Where the assessment identifies that the current ventilation is adequate, it should say so plainly. Reports written to find faults are no more useful than reports written to confirm what is already in place — both undermine the duty-holder's ability to act with confidence.
Frequently asked questions
Is a ventilation assessment a legal requirement?
There is no single statutory requirement to carry out a ventilation assessment by name, but COSHH risk assessment, the Workplace (Health, Safety and Welfare) Regulations and HSG258 all rely on an underlying understanding of how the workspace's ventilation actually performs. A formal assessment is the most defensible way to develop and document that understanding.
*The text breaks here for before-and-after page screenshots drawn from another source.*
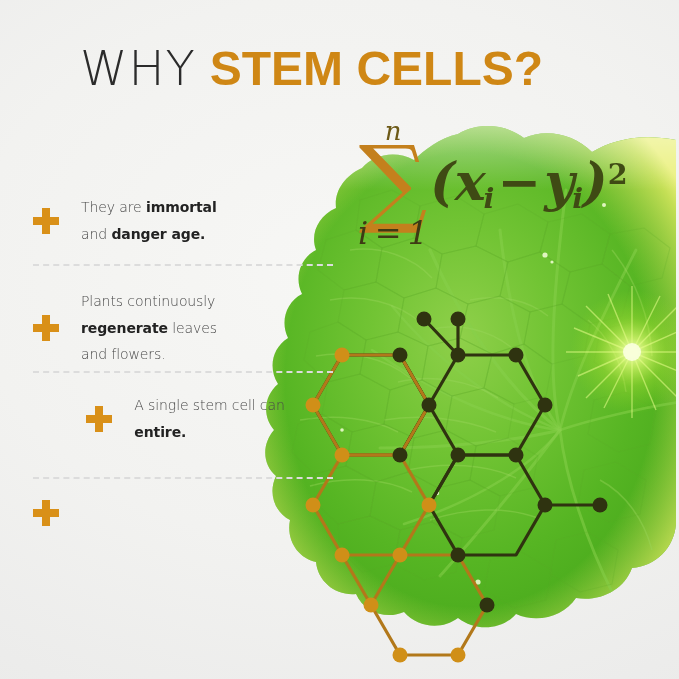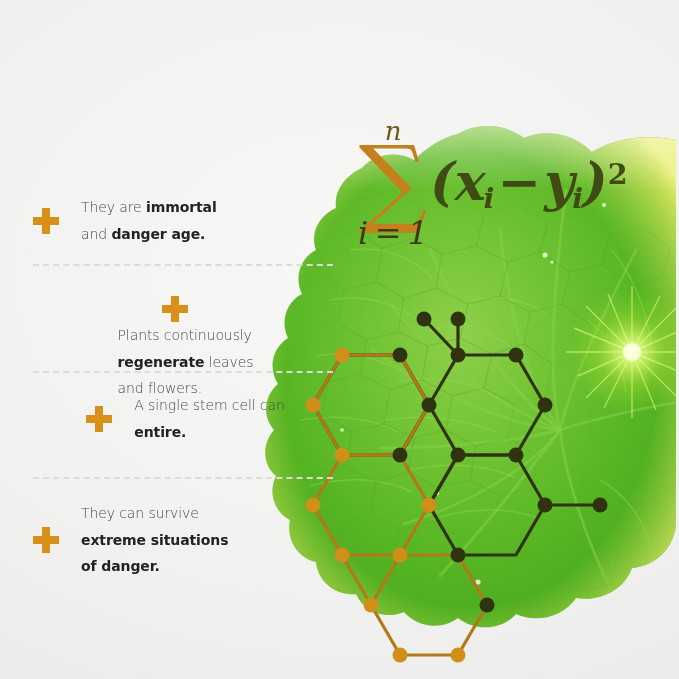--- a/index.html
+++ b/index.html
@@ -331,50 +331,49 @@
   </svg>
 
   <div id="formula">
     <span class="sum-stack">
       <span class="sum-top">n</span>
       <span class="sum-sign">∑</span>
       <span class="sum-bot">i = 1</span>
     </span><span class="sum-body"><span>(</span><span>x</span><span class="sub">i</span><span class="minus">−</span><span>y</span><span class="sub">i</span><span>)</span><span class="sup">2</span></span>
   </div>
 
+  <h1 id="title">
+    <span class="thin">WHY</span>
+    <span class="bold">STEM CELLS?</span>
+  </h1>
 
   <div id="bullets">
       <div class="bullet-row" style="top: 194px;">
         <span class="plus-icon"></span>
         <div class="bullet-text">
           <div><span>They are </span><b>immortal</b></div>
           <div><span>and </span><b>danger age.</b></div>
         </div>
       </div>
-      <div class="bullet-row" style="top: 296px; flex-direction: column;">
+      <div class="bullet-row" style="top: 288px;">
         <span class="plus-icon"></span>
         <div class="bullet-text">
           <div><span>Plants continuously</span></div>
           <div><b>regenerate</b><span> leaves</span></div>
           <div><span>and flowers.</span></div>
         </div>
       </div>
       <div class="bullet-row" style="top: 392px; justify-content: center;">
         <span class="plus-icon"></span>
         <div class="bullet-text">
           <div><span>A single stem cell can</span></div>
           <div><b>entire.</b></div>
         </div>
       </div>
       <div class="bullet-row" style="top: 500px;">
         <span class="plus-icon"></span>
-        <div class="bullet-text">
-          <div><span>They can survive</span></div>
-          <div><b>extreme situations</b></div>
-          <div><b>of danger.</b></div>
-        </div>
       </div>
       <div class="sep" style="top: 264px;"></div>
       <div class="sep" style="top: 371px;"></div>
       <div class="sep" style="top: 477px;"></div>
     </div>
 
 </div>
 
 </body></html>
How is a ventilation assessment different from a LEV test?
An LEV test verifies the performance of a specific extraction system against its commissioned benchmarks. A ventilation assessment is broader — it covers room airflow, indoor air quality, work patterns and system condition together, and judges whether the overall ventilation strategy is appropriate for the process being done.
How long does a ventilation assessment take?
It depends on the size and complexity of the site. A single production hall with one or two extraction systems can usually be assessed in a day on site plus follow-up reporting. A large multi-zone manufacturing site with multiple LEV systems and process areas will take longer and may be staged.
What documentation should we provide for an assessment?
Existing COSHH risk assessments, the LEV user manual and previous TExT reports, any commissioning data for ventilation equipment, recent process or layout changes, and any operator concerns or symptom reports are all useful. Where documentation is missing, the assessor will reconstruct what is needed from the system as found.